Baste un botón reciente como muestra. Día 13 de noviembre. Radio Madrid, de la Cadena Ser. Siete y media de la tarde, con un programa especializado en Madrid, con un debate entre un político del PSOE y otro del PP. Ante la manifestación de alguno de los presentes en la emisora, en la que se señalaba que la alcaldesa de Madrid estaba recibiendo también críticas de su propio partido por la ineficaz gestión del conflicto entre empresas concesionarias del servicio de limpieza y sus trabajadores, el señor Granados, del Partido Popular, dice: "Para empezar, los que dicen ser compañeros de partido de Ana Botella y la critican son de todo, menos compañeros". Estupefacto. La propia declaración niega el valor a cualquier declaración. Dentro de los partidos políticos no cabe opinión alguna distinta de la de apoyar al partido y el resto de sus componentes. Lo primero es la fidelidad al partido y después la opinión. Lo primero es el poder y la obtención o conservación de cargos. Cualquier cosa por estar ahí. La propia opinión también se vende por poco. Por muy poco. Políticos que les salen muy baratos a los partidos. Políticos de bajo coste en una relación de bajo coste: el partido deja hacer al político lo que quiera, con tal de que sea fiel y nada crítico con las líneas marcas; el político asume todo lo que haga el partido con tal de que le mantenga en los cargos.

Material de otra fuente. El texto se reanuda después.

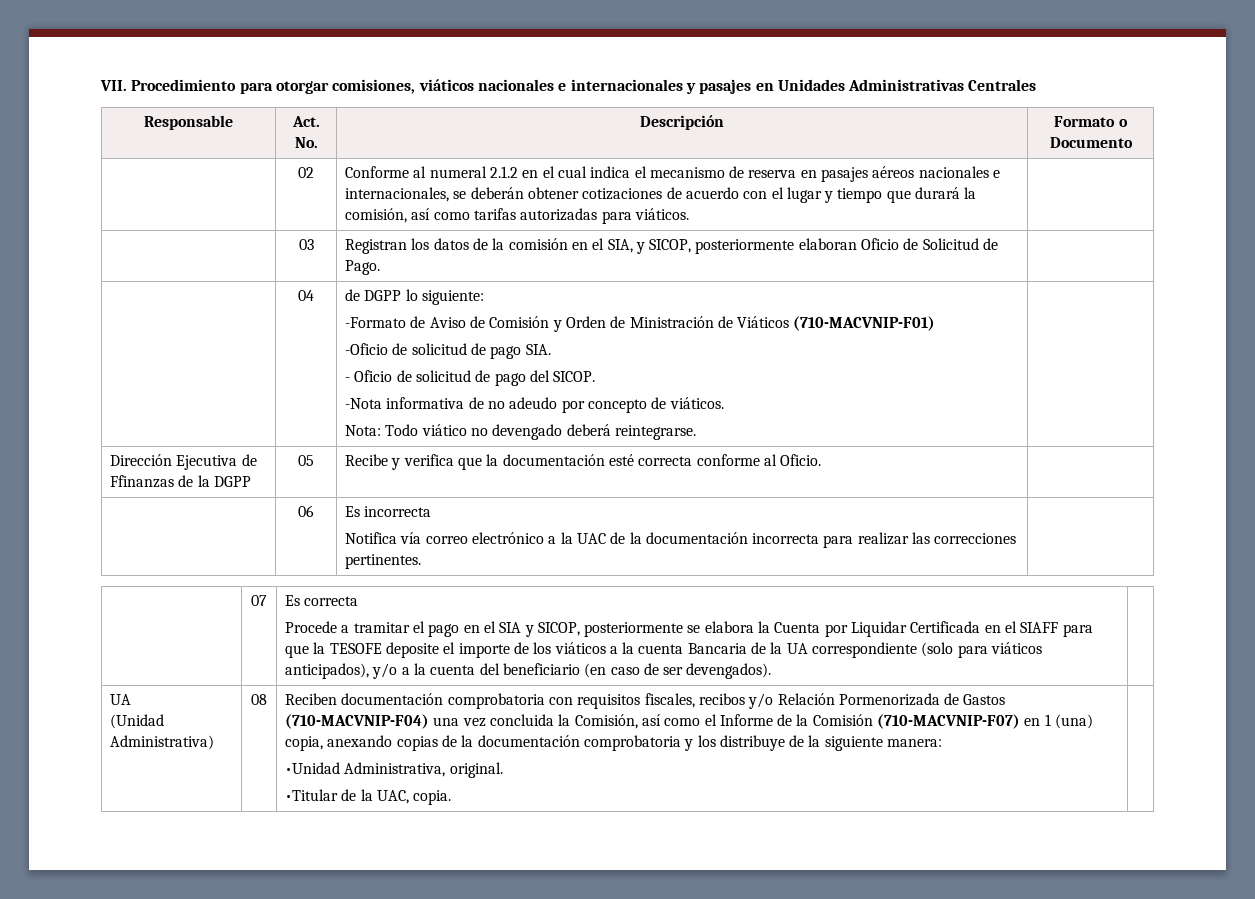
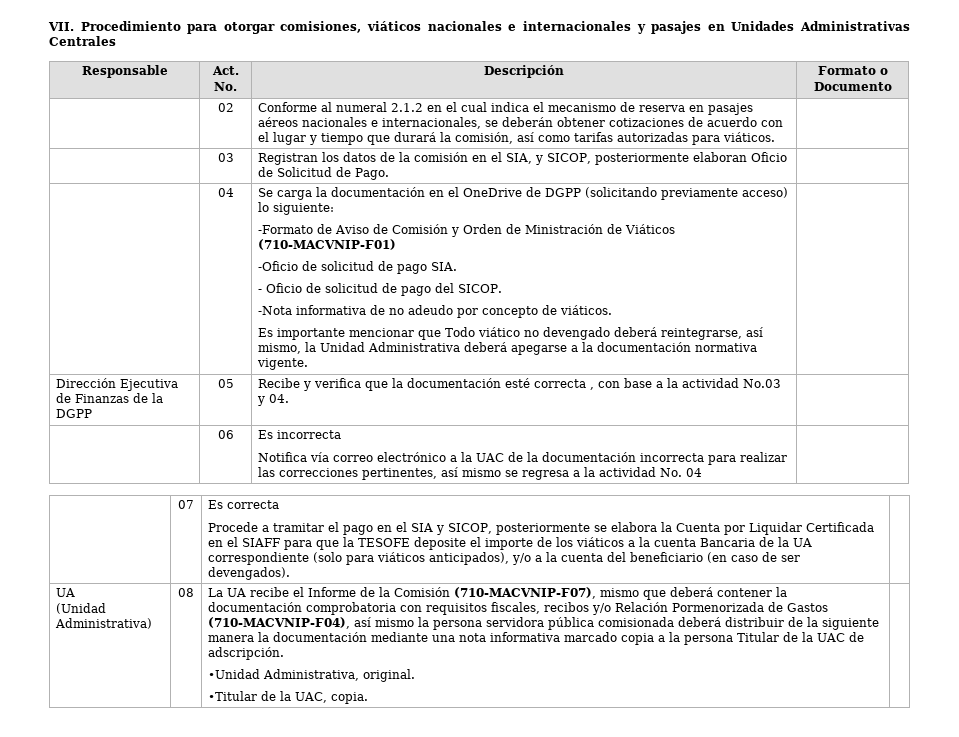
- de DGPP lo siguiente:
+ Se carga la documentación en el OneDrive de DGPP (solicitando previamente acceso) lo siguiente:
- Nota: Todo viático no devengado deberá reintegrarse.
+ Es importante mencionar que Todo viático no devengado deberá reintegrarse, así mismo, la Unidad Administrativa deberá apegarse a la documentación normativa vigente.
- Dirección Ejecutiva de Ffinanzas de la DGPP | 05 | Recibe y verifica que la documentación esté correcta conforme al Oficio. |
+ Dirección Ejecutiva de Finanzas de la DGPP | 05 | Recibe y verifica que la documentación esté correcta , con base a la actividad No.03 y 04. |
  | 06 | Es incorrecta
- Notifica vía correo electrónico a la UAC de la documentación incorrecta para realizar las correcciones pertinentes. |
+ Notifica vía correo electrónico a la UAC de la documentación incorrecta para realizar las correcciones pertinentes, así mismo se regresa a la actividad No. 04 |
- Reciben documentación comprobatoria con requisitos fiscales, recibos y/o Relación Pormenorizada de Gastos (710-MACVNIP-F04) una vez concluida la Comisión, así como el Informe de la Comisión (710-MACVNIP-F07) en 1 (una) copia, anexando copias de la documentación comprobatoria y los distribuye de la siguiente manera:
+ La UA recibe el Informe de la Comisión (710-MACVNIP-F07), mismo que deberá contener la documentación comprobatoria con requisitos fiscales, recibos y/o Relación Pormenorizada de Gastos (710-MACVNIP-F04), así mismo la persona servidora pública comisionada deberá distribuir de la siguiente manera la documentación mediante una nota informativa marcado copia a la persona Titular de la UAC de adscripción.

Nuestra sociedad low cost, con nuestra política low cost, tiene el peligro de que deje de ser comparada con las sociedades de calidad, en las que pueden percibirse condiciones de vida de calidad. Pasará a ser comparada con otras sociedades low cost. Y si creíamos que la competencia por la calidad era dura, la que existe por la supervivencia en lo mío es más barato es feroz. Es una continua subasta a ver quién puede producir y trabajar por menos. Hasta llegar a que se trabaje por casi nada. La política low cost también es esto: competir con los compañeros de partido mostrando la más absoluta e incondicional fidelidad, en lugar de proponer ideas o políticas. En lugar de opinar.